Facilities and Equipment

A Virtual Evaluation of Process and Facility (VEPF) was conducted remotely at the drug substance/drug product manufacturing site. The evaluation focused on witnessing and assessing the manufacturing steps, quality control and testing, quality systems, the quality agreement with the sponsor, review-related topics, facility operations, and product development. The facility was issued a compliant rating with one observation, which was resolved. The results of the VEPF supported a positive recommendation following the review of the quality data package of the submission.

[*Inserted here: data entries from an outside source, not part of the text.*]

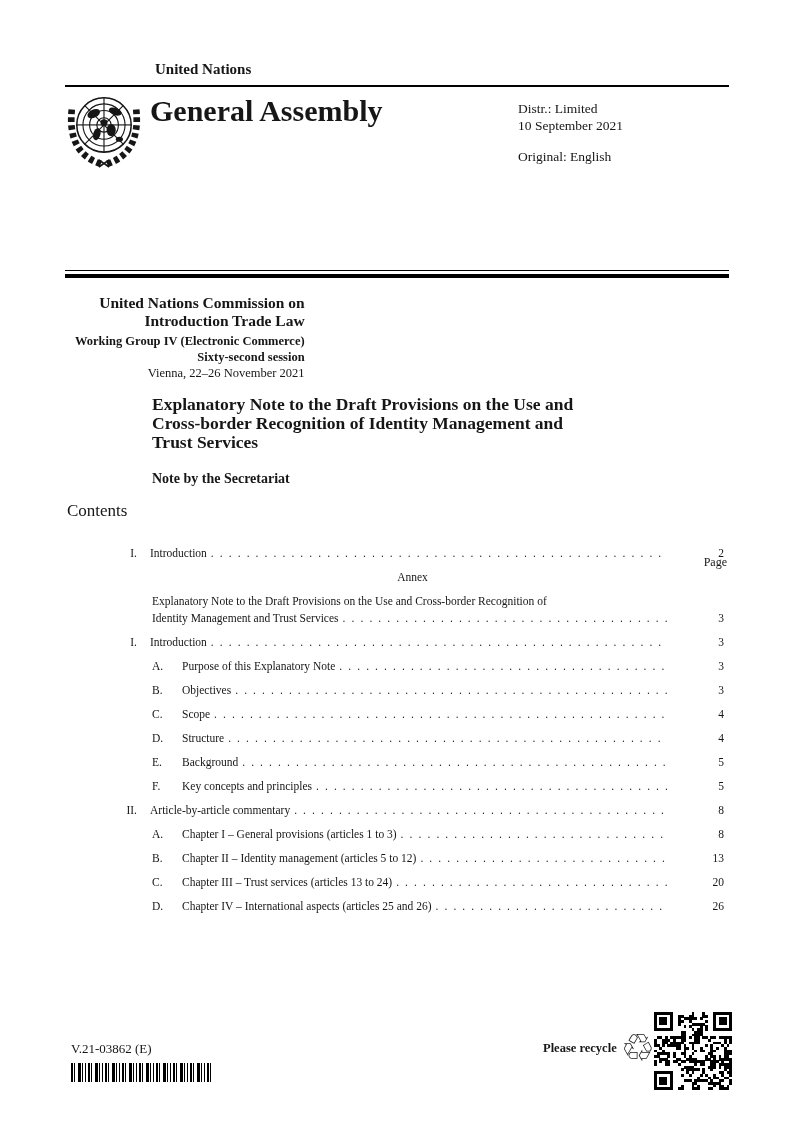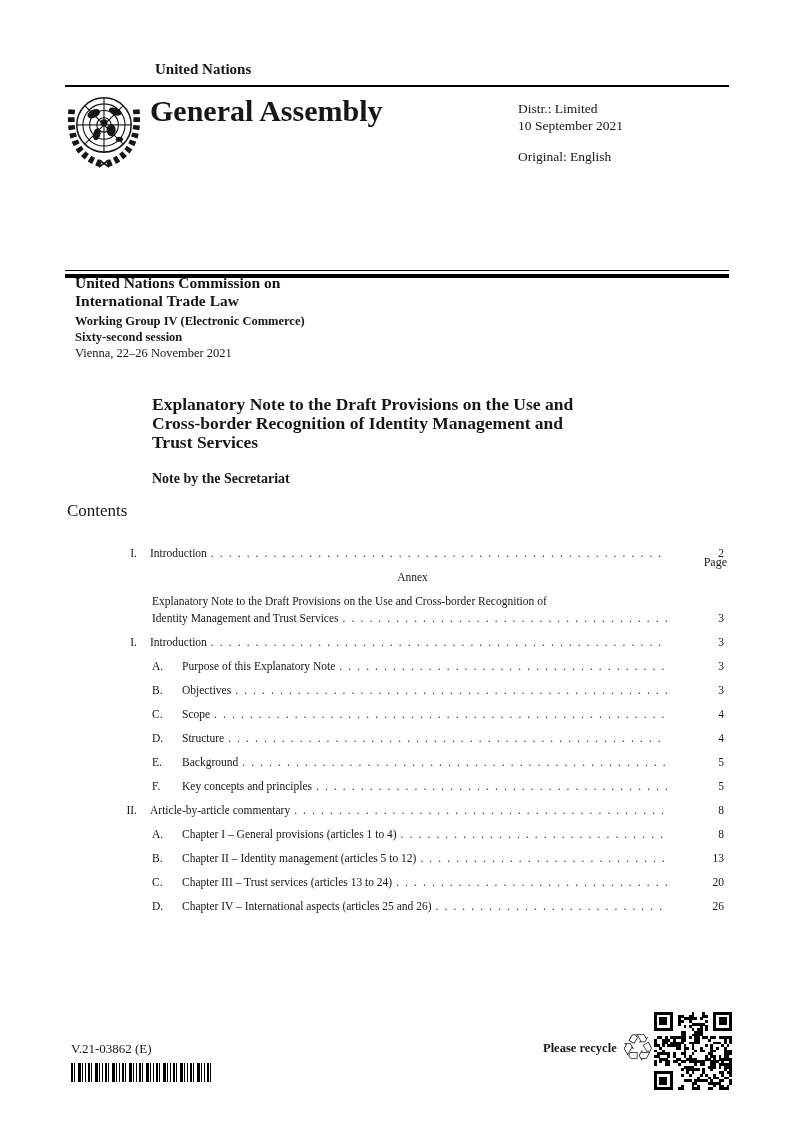"United Nations Commission on" .session-block { text-align: none -> right; top: 274px -> 294px }
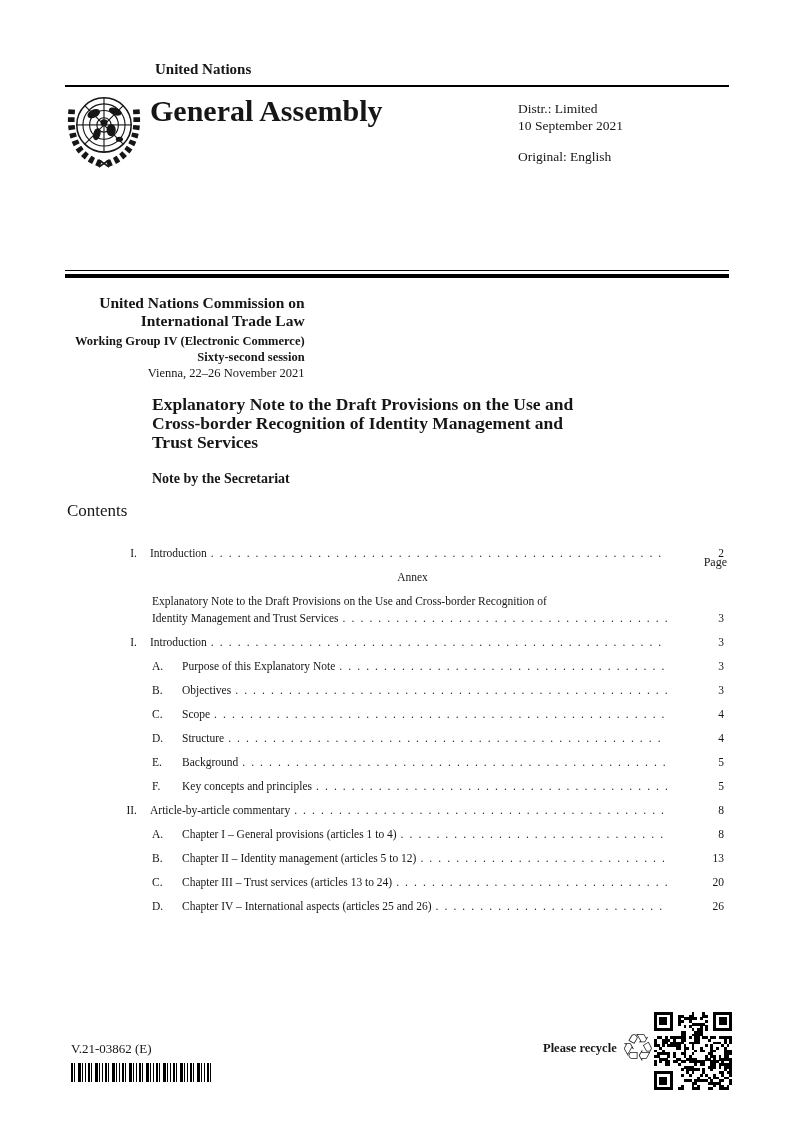"International Trade Law" div.commission { text: International -> Introduction }
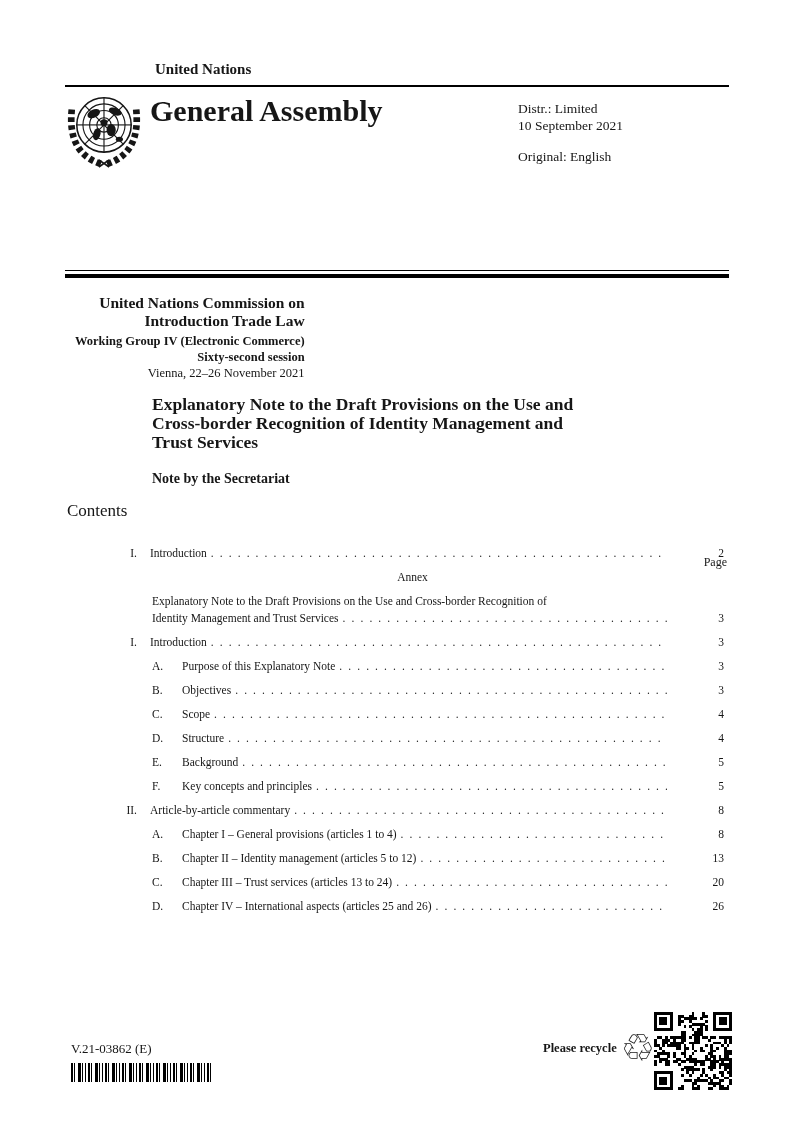"Chapter I – General provisions" span.toc-text { text: 4 -> 3 }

Adventitious Agents Safety Evaluation

The starting materials, including the working cell bank and baculovirus working virus seed banks, were developed and prepared using traceable materials of animal origin. The banks were qualified according to applicable guidelines.

Appropriate biological safety documentation was provided for the ancillary materials of biological origin used in the production of etranacogene dezaparvovec.

The drug substance manufacturing process includes multiple virus clearance steps. Virus clearance studies were conducted according to International Council for Harmonisation of Technical Requirements for Pharmaceuticals for Human Use (ICH) guidelines.

Overall, the control strategy concerning the recombinant baculoviruses used in the drug substance manufacturing process, and adventitious agents, was deemed acceptable.